The following functions are used to apply declaration commends to multiple variables in Crunch Automation.
Using the subvariables_of function
The subvariables_of function allows you to pass multiple array aliases and returns all variables in those arrays in the format array_alias[variable_alias].
subvariables_of(my_array1, my_array2, ...)
If any non-arrays are passed to this function an error is returned.
Using the ALL() function
You can use the ALL() function to indicate all the variables in a dataset. This function takes a single argument that refers to all variables of a certain type:
For example, use the following for variables my_num1, my_num2, my_text, and my_categorical:
ALL() "my_num1", "my_num2", "my_text", "my_categorical"
all("numeric") "my_num1", "my_num2"
All("text") "my_text"
Using the STARTSWITH / ENDSWITH functions
The STARTSWITH() and ENDSWITH() functions allow you to match variables aliases that either start or end with certain strings (case sensitive):
STARTSWITH("prefix_")
ENDSWITH("_suffix")
Using regex matching variables
It is now possible to expand variables using regex matching against the dataset schema:
regex("quoted_regex")
which evaluates the regular expression against the beginning and end of each alias in the dataset.
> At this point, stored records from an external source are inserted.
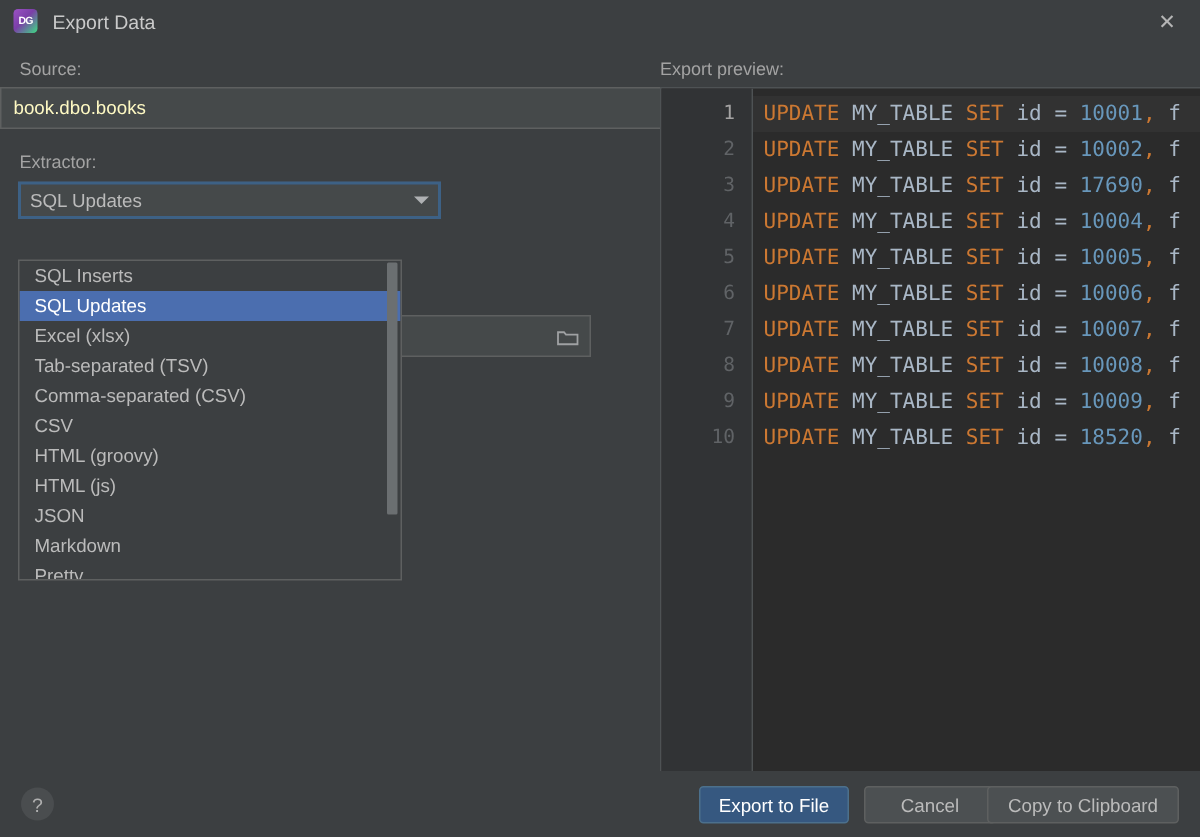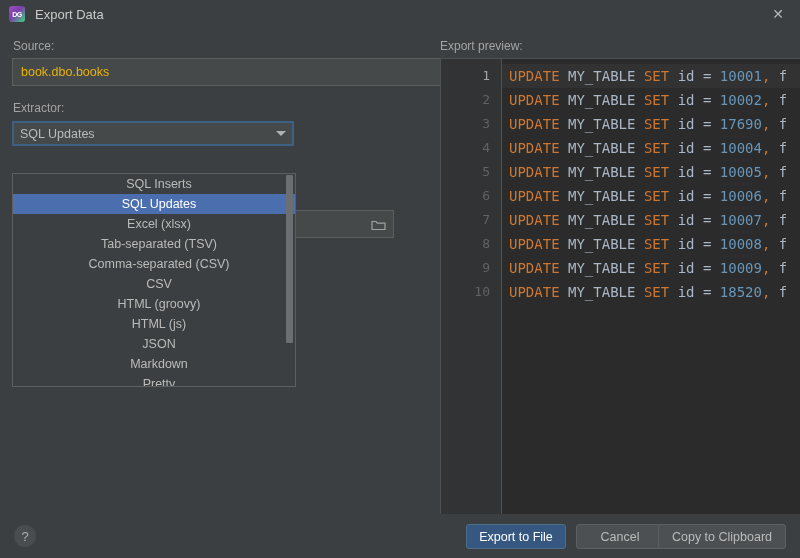--- a/index.html
+++ b/index.html
@@ -57,11 +57,11 @@
   }
   #source-label { position: absolute; left: 13px; top: 11px; }
   #source-input {
-    position: absolute; left: 12px; top: 30px;
+    position: absolute; left: 0; top: 30px;
     width: 456px; height: 28px;
     background: #45494A;
     border: 1px solid #5E6060;
-    color: #eab308;
+    color: #fef9c3;
     font-size: 12.5px;
     padding: 0 8px;
     display: flex; align-items: center;

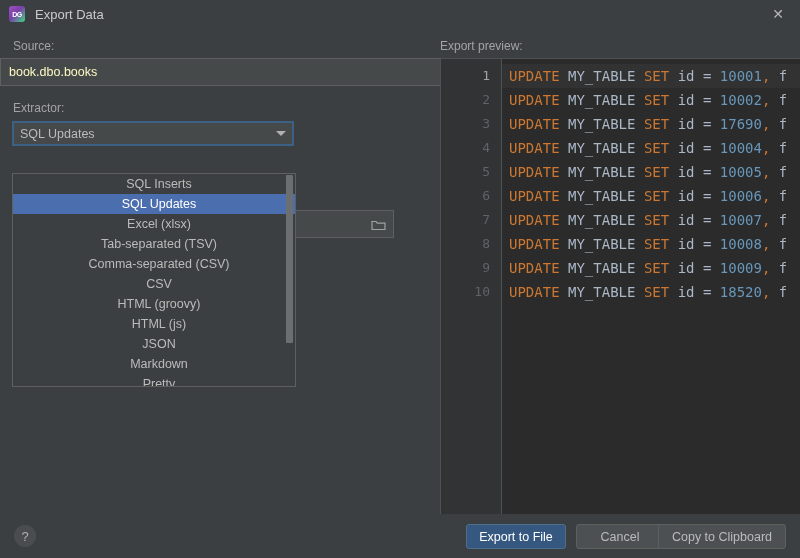--- a/index.html
+++ b/index.html
@@ -108,12 +108,11 @@
   
   #dropdown-popup {
     position: absolute; left: 12px; top: 145px;
-    width: 284px; height: 214px;
+    width: 256px; height: 214px;
     background: #3C3F41;
     border: 1px solid #5E6060;
     overflow: hidden;
     z-index: 40;
-    text-align: center;
   }
   #dropdown-list { position: relative; }
   .dd-item {

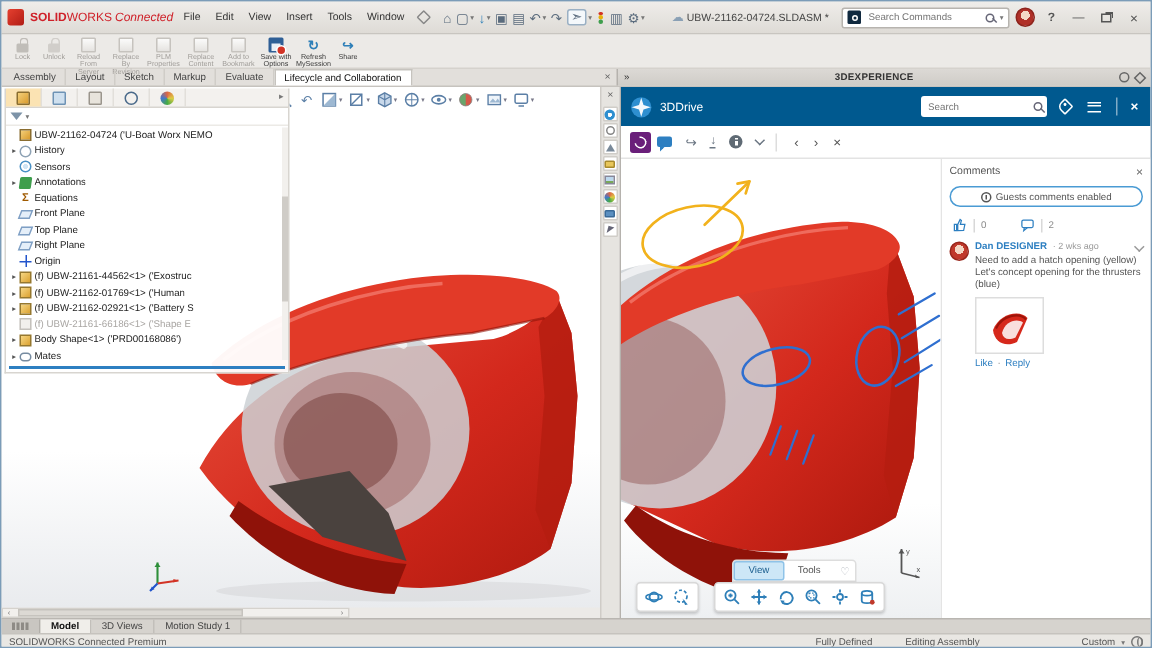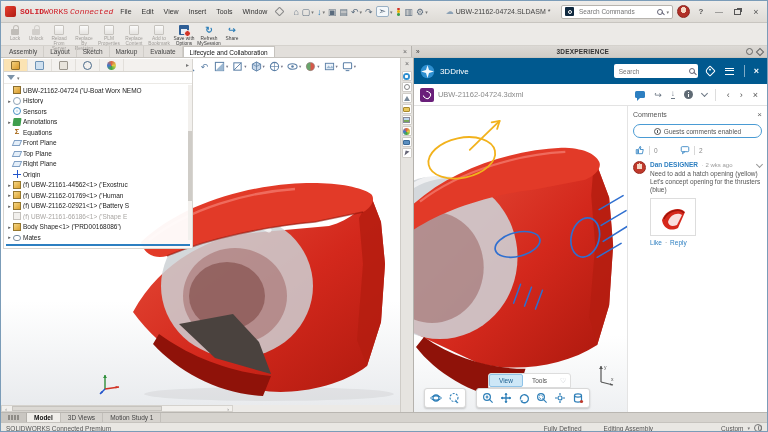--- a/index.html
+++ b/index.html
@@ -11,7 +11,7 @@
   .titlebar{height:22px;background:linear-gradient(#efedea,#dedbd6);border-bottom:1px solid #c8c5c0;
             padding:0 4px;display:flex;align-items:center;gap:4px;font-size:7px;}
   .dslogo{width:11px;height:11px;background:linear-gradient(135deg,#e6402f,#b01c15);border-radius:2px;flex:none;}
-  .brand{color:#cf2029;font-size:8px;white-space:nowrap;font-family:Liberation Mono, monospace;}
+  .brand{color:#cf2029;font-size:8px;white-space:nowrap;}
   .brand b{font-weight:bold;}
   .brand .suf{font-style:italic;margin-left:2px;}
   .menu-item{padding:0 3px;color:#333;cursor:default;}

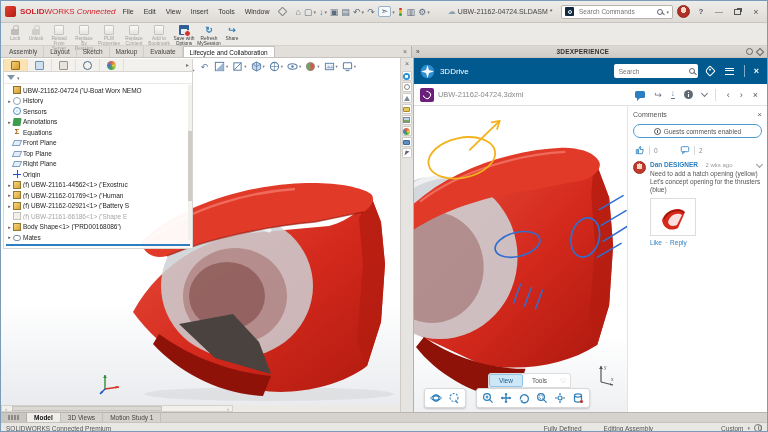--- a/index.html
+++ b/index.html
@@ -577,7 +577,6 @@
 
       <div class="xp-filerow">
         <span class="xdoc"></span>
-        <span class="xp-filename">UBW-21162-04724.3dxml</span>
         <span class="act">
           <span class="bubble"></span>
           <span class="glyphact">↪</span>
For variables a_1, a_2, a_21, a_a, b_1:
regex("a_.") "a_1", "a_2", "a_a"
regex("a_.+") "a_1", "a_2", "a_a", "a_21"
REGEX("a_[1-9]") "a_1", "a_2"
regex("a_[a-z]") "a_a"
Additionally, a LIKE() function is available as well that performs SQL-like % matching:
% character will match any string
_ character will match any single character
For variables 1a2, 2a3, 1b2:
like("%a%") "1a2", "2a3"
LIKE("1%") "1a2", "1b2"
LIKE("1_2") "1a2", "1b2"
As with the rest of the syntax, the function calls are not case sensitive, but the matching argument is.
These can be combined in the same way with other kinds of expansions:
- a_1...a_10
- regex("b.?")
- other alias
which returns the full list of all three expansions.
Using expressions
Expressions support function calls, and the following functions are supported:
- add_valid(numeric, ..., numeric): Takes a list of numeric values or numeric arrays and returns the row sum of the valid values.
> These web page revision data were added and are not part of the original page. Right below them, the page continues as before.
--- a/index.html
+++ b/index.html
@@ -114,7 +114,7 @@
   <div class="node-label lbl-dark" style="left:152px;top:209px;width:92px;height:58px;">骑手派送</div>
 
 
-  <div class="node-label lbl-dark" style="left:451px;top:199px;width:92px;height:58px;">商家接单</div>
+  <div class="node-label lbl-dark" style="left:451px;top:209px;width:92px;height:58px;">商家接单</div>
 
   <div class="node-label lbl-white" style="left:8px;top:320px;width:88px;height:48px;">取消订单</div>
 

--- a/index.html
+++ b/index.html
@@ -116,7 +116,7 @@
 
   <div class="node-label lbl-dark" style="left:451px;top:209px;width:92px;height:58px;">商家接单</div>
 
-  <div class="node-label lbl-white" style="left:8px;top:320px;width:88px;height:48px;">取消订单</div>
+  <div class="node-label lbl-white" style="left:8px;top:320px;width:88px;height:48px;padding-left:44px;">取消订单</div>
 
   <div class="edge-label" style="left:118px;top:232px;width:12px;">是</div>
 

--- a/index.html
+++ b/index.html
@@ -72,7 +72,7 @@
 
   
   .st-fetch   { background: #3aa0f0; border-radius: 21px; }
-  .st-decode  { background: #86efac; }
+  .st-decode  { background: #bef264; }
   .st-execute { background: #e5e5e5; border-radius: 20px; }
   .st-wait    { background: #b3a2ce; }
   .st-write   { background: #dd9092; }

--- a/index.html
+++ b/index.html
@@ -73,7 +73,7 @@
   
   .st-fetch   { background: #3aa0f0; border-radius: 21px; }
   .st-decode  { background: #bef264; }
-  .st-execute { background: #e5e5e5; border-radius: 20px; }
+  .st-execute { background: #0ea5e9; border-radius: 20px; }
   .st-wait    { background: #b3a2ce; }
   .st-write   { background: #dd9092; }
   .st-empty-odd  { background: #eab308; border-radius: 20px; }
- all_missing(array): Returns rows where all of the subvariables have missing values.
- all_valid(array): Returns rows where none of the subvariables have missing values.
- any_missing(array): Returns rows where any of the subvariables have a missing value.
- complete_cases(variable, ..., variable): Returns the matching rows where values of all variables involved are not missing.
- duplicates(variable): Returns the column removing any repeated value. Returning only the first occurrence for each.
- is_missing(variable): Returns boolean type with True values on those rows that have a missing value.
- is_valid(variable): Returns boolean type with True on rows that don’t have a missing value.
- straightline(array): Returns a logical variable selecting those rows where only one value has been selected for all responses.
- trim(numeric_variable, min_number, max_number): Replaces all values lesser than min_number and replaces them with it, same for max_number.
Additionally, all boolean expressions can be wrapped in a NOT (expr) negation.
The special value NULL can be used in expressions to refer to system missing values for categorical variables.
Example expressions:
CREATE FILTER Age > 18 AND (Gender = "F" OR Gender = "Female") NAME "Adult women";
CREATE FILTER favorite_browser IN ["Chrome", "Firefox"] AND NOT is_missing(answered) NAME "Top Browsers";
CREATE FILTER 3 <= rating < 8 AND (Age / 2) + 7 NAME "Medium rating dating range";
CREATE FILTER opinion = NULL NAME "No opinion";
CREATE NUMERIC (2020 - Age) * 2 AS double_age NAME "Double Age";
Example script:
# First commands specify the Schema block
REPLACE CONVERT v1, v2 TO CATEGORICAL;
REPLACE CONVERT v3, v4 TO NUMERIC;
RENAME v1 TO Age;
RENAME v2 TO Year;
# This is the first non-schema command; no schema commands are possible
# after this.
# Sets the exclusion filter on the dataset
SET EXCLUSION v3 < 0;
CREATE FILTER Age < 20 AS "Teenagers";